In "By the Waters of Babylon" John enters the place of gods in search of what?
In John's society, so reminiscent of ancient and tribal societies that were precursors to our modern era, as a priest, he wants to go on a "spirit walk" to find knowledge, and as an initiation into manhood. In similar societies, many young boys, who are growing older, are expected to face initiation rites that usher the boy into manhood. John, as the son of a priest, has learned a lot, but states,
"nevertheless, my knowledge and my lack of knowledge burned in me -- I wished to know more. When I was a man at last, I came to my father and said, 'It is time for me to go on my journey. Give me your leave.'"
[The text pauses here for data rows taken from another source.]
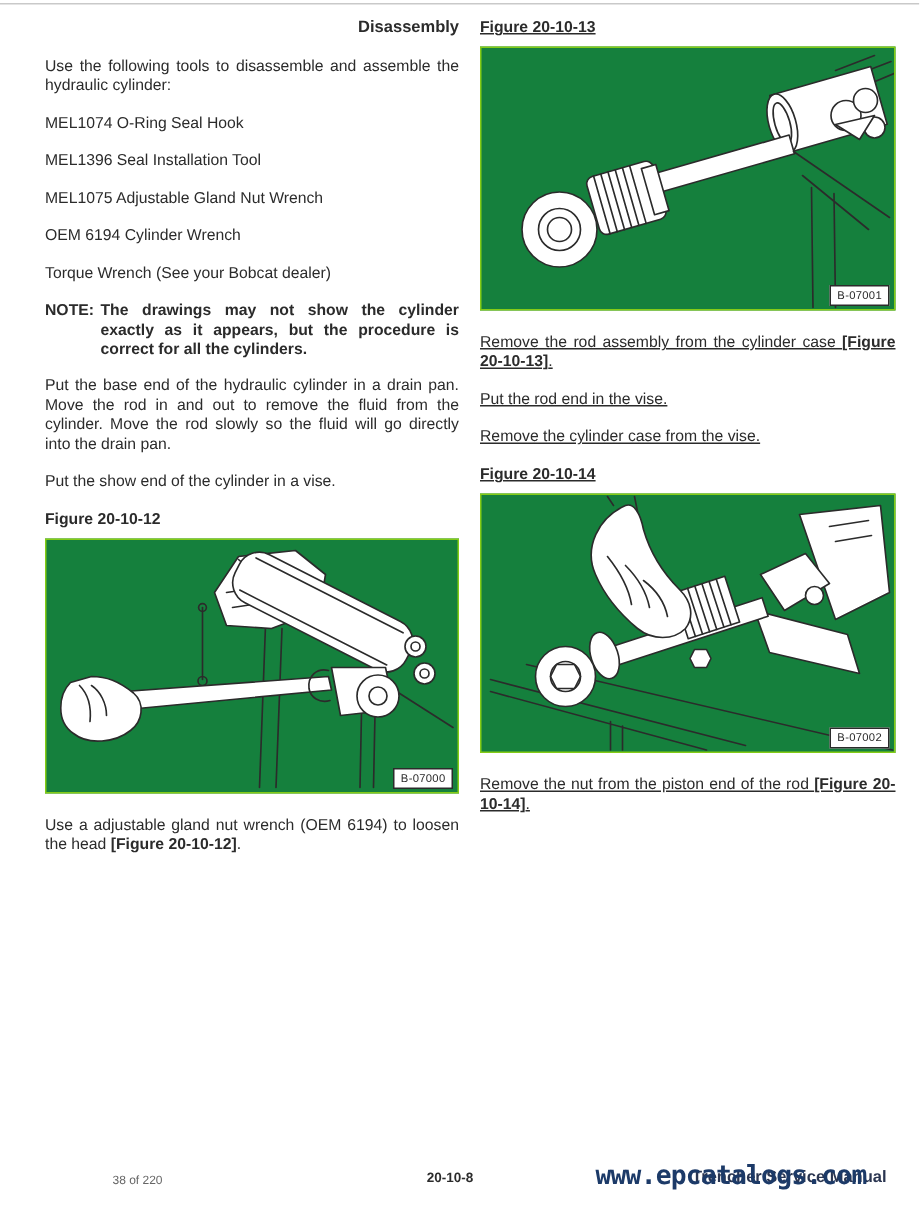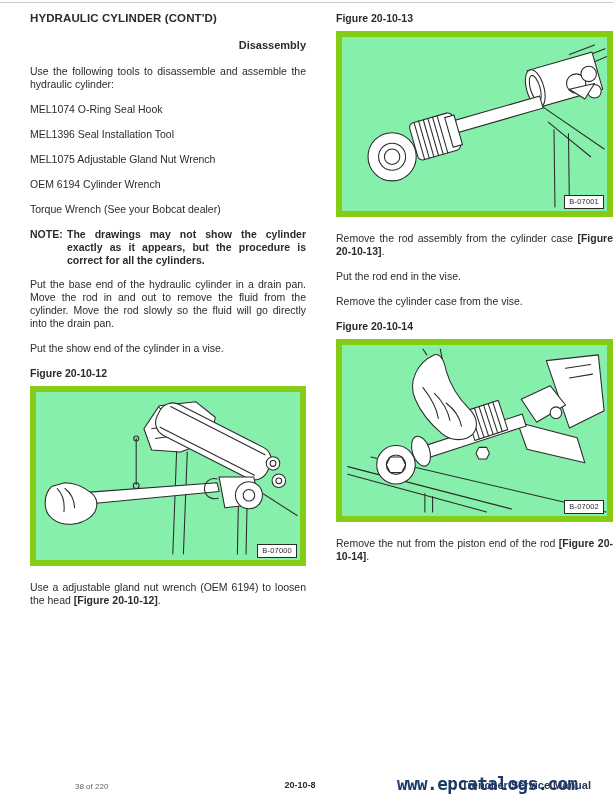--- a/index.html
+++ b/index.html
@@ -3,33 +3,33 @@
 <meta charset="utf-8">
 <style>
   html,body { margin:0; padding:0; background:#ffffff; }
   .page {
     position:relative; width:613px; height:808px; background:#ffffff;
     font-family:"Liberation Sans", sans-serif; color:#2b2b2b; overflow:hidden;
   }
   .top-rule { position:absolute; top:2px; left:0; width:613px; height:1px; background:#c9c9c9; }
   .col { position:absolute; top:12px; }
   .col-left  { left:30px;  width:276px; }
-  .col-right { left:336px; width:277px; }
+  .col-right { left:320px; width:277px;text-decoration:underline; }
 
   .sec-title { font-size:11.5px; font-weight:bold; line-height:13px; margin:0 0 14px 0; letter-spacing:.1px; }
   .sub-title { font-size:11px;   font-weight:bold; line-height:13px; margin:0 0 13px 0;text-align:right; }
   p { font-size:10.5px; line-height:13px; margin:0 0 12px 0; }
   .just { text-align:justify; }
   .tool-line { margin:0 0 12px 0; }
   .note { display:flex; font-weight:bold; margin:0 0 11px 0; }
   .note-label { flex:0 0 37px; font-size:10.5px; line-height:13px; }
   .note-text  { flex:1; font-size:10.5px; line-height:13px; text-align:justify; }
   .fig-caption { font-size:10.5px; font-weight:bold; margin:0 0 6px 0; }
   .fig-box {
-    position:relative; border:6px solid #84cc16; background:#86efac; margin:0 0 15px 0;
+    position:relative; border:1px solid #84cc16; background:#15803d; margin:0 0 15px 0;
   }
   .fig-box.h170 { height:168px; }
   .fig-box.h176 { height:174px; }
   .fig-box.h173 { height:171px; }
   .fig-box svg { display:block; width:100%; height:100%; }
   .fig-label {
     position:absolute; right:3px; bottom:2px; border:1px solid #2b2b2b; background:#fff;
     font-size:7.5px; line-height:12px; padding:0 4px; letter-spacing:.2px;
   }
   b { font-weight:bold; }
@@ -50,21 +50,20 @@
     color:#1c3a68; letter-spacing:-0.5px;
   }
 </style>
 </head>
 <body>
 
 <div class="page">
   <div class="top-rule"></div>
 
   <div class="col col-left">
-    <h1 class="sec-title">HYDRAULIC CYLINDER (CONT'D)</h1>
     <h2 class="sub-title">Disassembly</h2>
     <p class="just">Use the following tools to disassemble and assemble the hydraulic cylinder:</p>
 
     <div>
       <p class="tool-line">MEL1074 O-Ring Seal Hook</p>
       <p class="tool-line">MEL1396 Seal Installation Tool</p>
       <p class="tool-line">MEL1075 Adjustable Gland Nut Wrench</p>
       <p class="tool-line">OEM 6194 Cylinder Wrench</p>
       <p class="tool-line">Torque Wrench (See your Bobcat dealer)</p>
     </div>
So, he has been trained by his father in spells, chants and wisdom, but he wanted to know more. That is the initial reason that he starts out on his journey--to gain further knowledge for himself, as a man. However, when he gets to the actual boundaries of the place of the gods, he could have stopped. It had been forbidden to go there, so maybe he should have. But, John desires to enter into the city because
"If I went to the Place of the Gods, I would surely die, but, if I did not go, I could never be at peace with my spirit again."
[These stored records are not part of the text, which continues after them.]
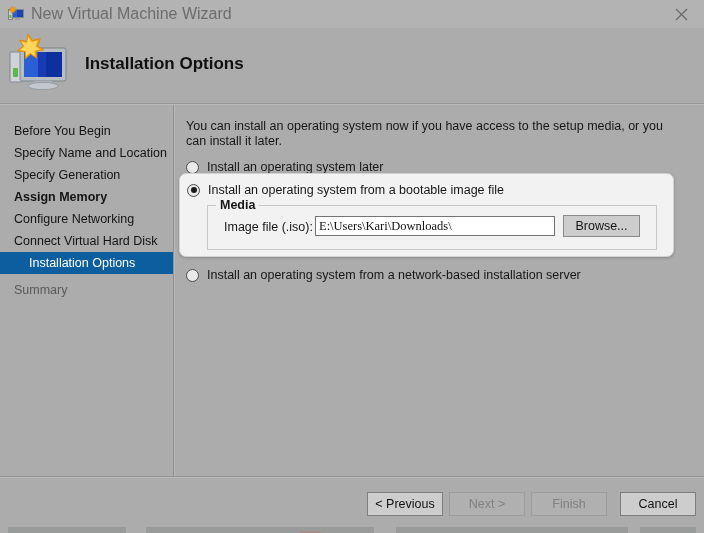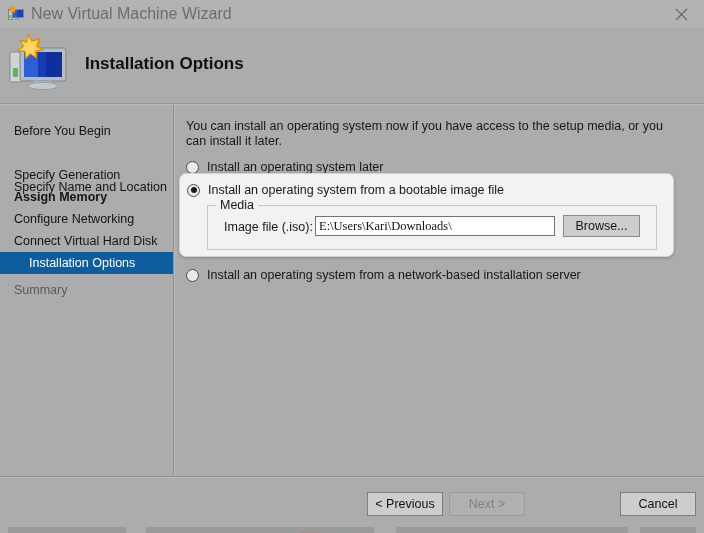--- a/index.html
+++ b/index.html
@@ -224,20 +224,21 @@
   }
   .groupbox-title {
     position: absolute;
     left: 8px; top: -8px;
     background: #f2f2f2;
     padding: 0 4px;
     font-size: 12.5px;
     color: #171717;
     line-height: 14px;
     white-space: nowrap;
+    font-weight: bold;
   }
   .field-label {
     position: absolute;
     left: 44px; top: 46px;
     font-size: 12.5px;
     color: #171717;
     white-space: nowrap;
     line-height: 14px;
   }
   .text-input {
@@ -357,21 +358,21 @@
         <path d="M20 3 L23.4 8.2 L29.5 6.6 L27.3 12.4 L32.2 15.4 L26.4 16.5 L26.7 22 L22 18.7 L17.9 22.6 L17.7 16.9 L12 16.1 L16.5 12.5 L13.5 7.8 L19.1 9 Z" fill="#fdd65e"></path>
       </svg>
     </span>
     <div class="header-title">Installation Options</div>
   </div>
   <div class="hdr-divider"></div>
   <div class="hdr-divider2"></div>
 
   <div class="sidebar">
     <div class="nav-item" style="top:15px;">Before You Begin</div>
-    <div class="nav-item" style="top:37px;margin-top:34px;">Specify Name and Location</div>
+    <div class="nav-item" style="top:37px;">Specify Name and Location</div>
     <div class="nav-item" style="top:59px;">Specify Generation</div>
     <div class="nav-item" style="top:81px;font-weight:bold;">Assign Memory</div>
     <div class="nav-item" style="top:103px;">Configure Networking</div>
     <div class="nav-item" style="top:125px;">Connect Virtual Hard Disk</div>
     <div class="nav-item selected" style="top:147px;">Installation Options</div>
     <div class="nav-item dim" style="top:174px;">Summary</div>
   </div>
   <div class="side-divider"></div>
   <div class="side-divider2"></div>
 
@@ -402,20 +403,21 @@
       <span class="radio"></span>
       <span class="opt-label">Install an operating system from a network-based installation server</span>
     </div>
   </div>
 
   <div class="foot-divider"></div>
   <div class="foot-divider2"></div>
   <div class="footer">
     <button class="btn" style="left:367px;">&lt; Previous</button>
     <button class="btn disabled" style="left:449px;">Next &gt;</button>
+    <button class="btn disabled" style="left:531px;">Finish</button>
     <button class="btn" style="left:620px;">Cancel</button>
   </div>
 
   <div class="artifact-strip bottom">
     <div class="art b" style="left:8px;width:118px;"></div>
     <div class="art b" style="left:146px;width:228px;"></div>
     <div class="art b" style="left:396px;width:232px;"></div>
     <div class="art b" style="left:640px;width:56px;"></div>
     <div class="art b red" style="left:300px;width:22px;top:4px;height:2px;"></div>
   </div>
He had a burning desire in his spirit--his spirit was prompting him onward, to learn things, to conquer that obstacle, and he decided that he would regret it for the rest of his life if he didn't go. He would always have that burning inside of him, that curiosity, and that regret. He states as he enters within that his "hunger for knowledge" drove him on. So, he goes, and discovers quite a bit that he can bring back to his tribe that will help them to progress.
I hope that those thoughts helped a bit; good luck!